Top of The data
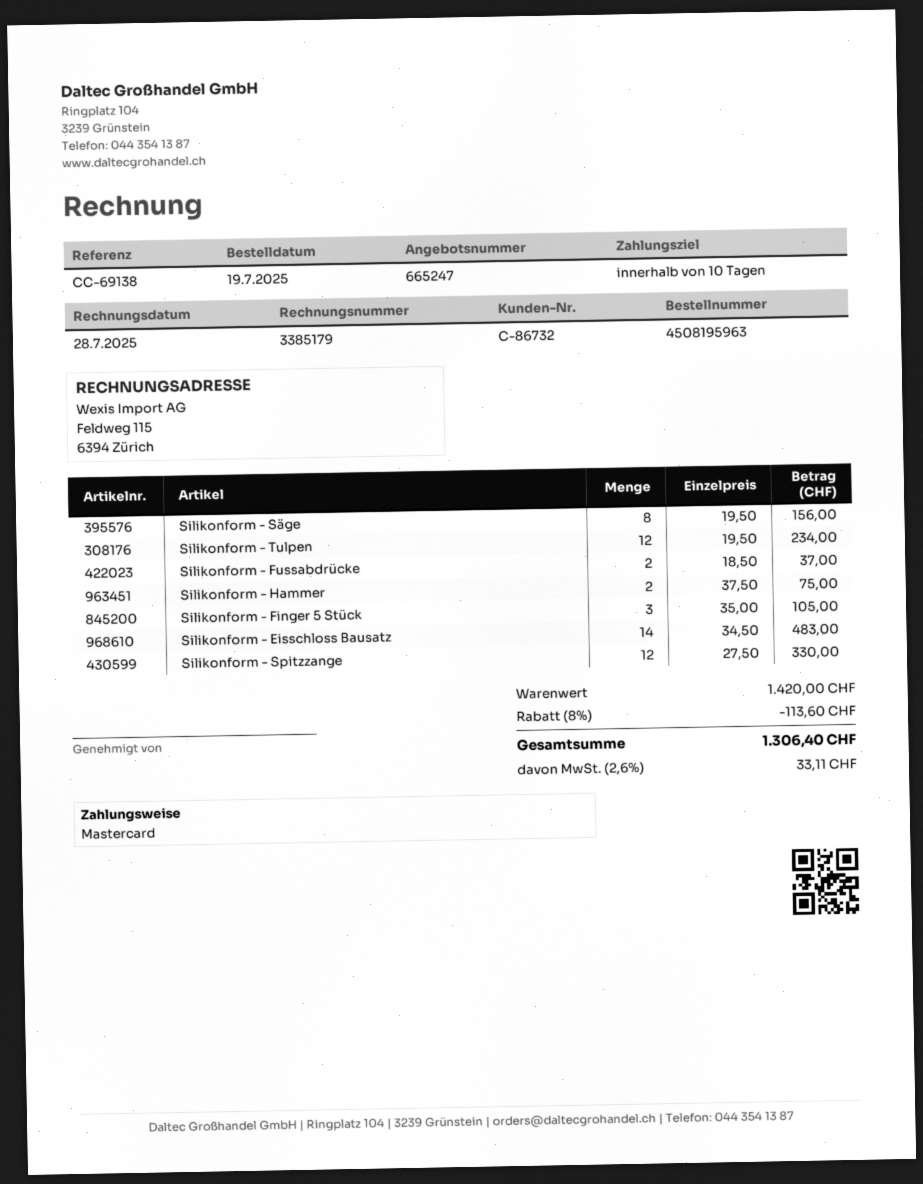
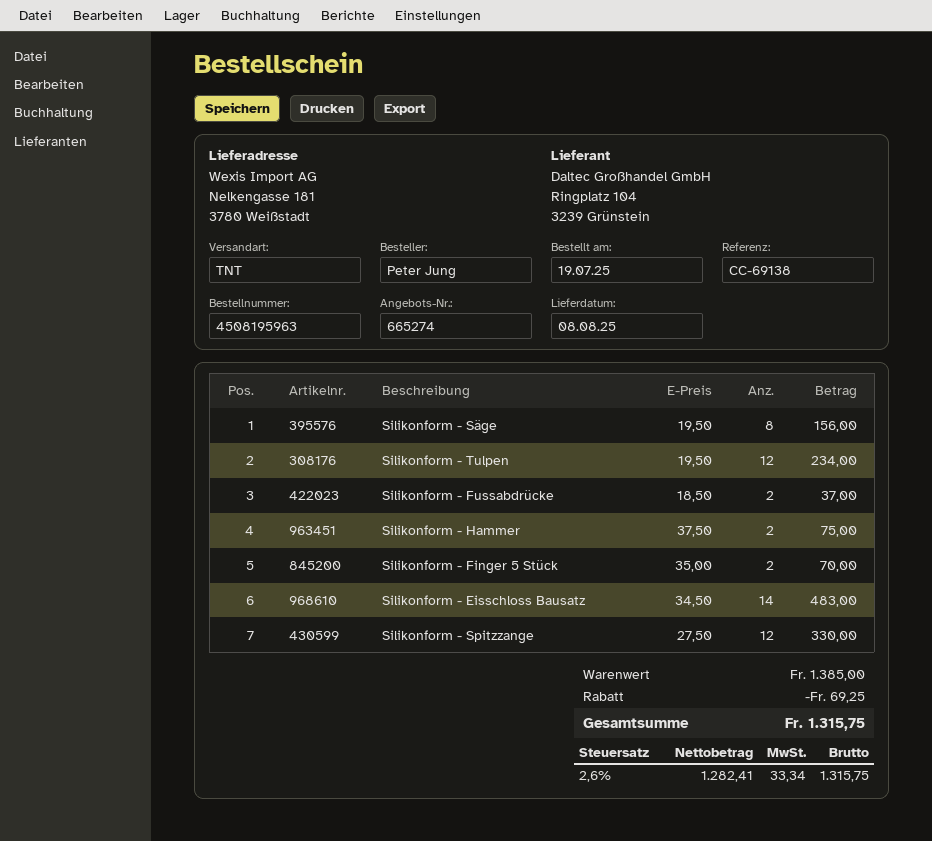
quote number: 665247 -> 665274
Silikonform - Finger 5 Stück: 3 x 35.00 = 105.00 -> 2 x 35.00 = 70.00
subtotal: 1420.00 -> 1385.00
discount: 113.60 -> 69.25
tax: 2.6% = 33.11 -> 2.6% = 33.34
total: 1306.40 -> 1315.75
Bottom of The data
- The task -
Restate the entries above word for word, and keep the pictures out.

- Solution below -
quote number: 665247 -> 665274
Silikonform - Finger 5 Stück: 3 x 35.00 = 105.00 -> 2 x 35.00 = 70.00
subtotal: 1420.00 -> 1385.00
discount: 113.60 -> 69.25
tax: 2.6% = 33.11 -> 2.6% = 33.34
total: 1306.40 -> 1315.75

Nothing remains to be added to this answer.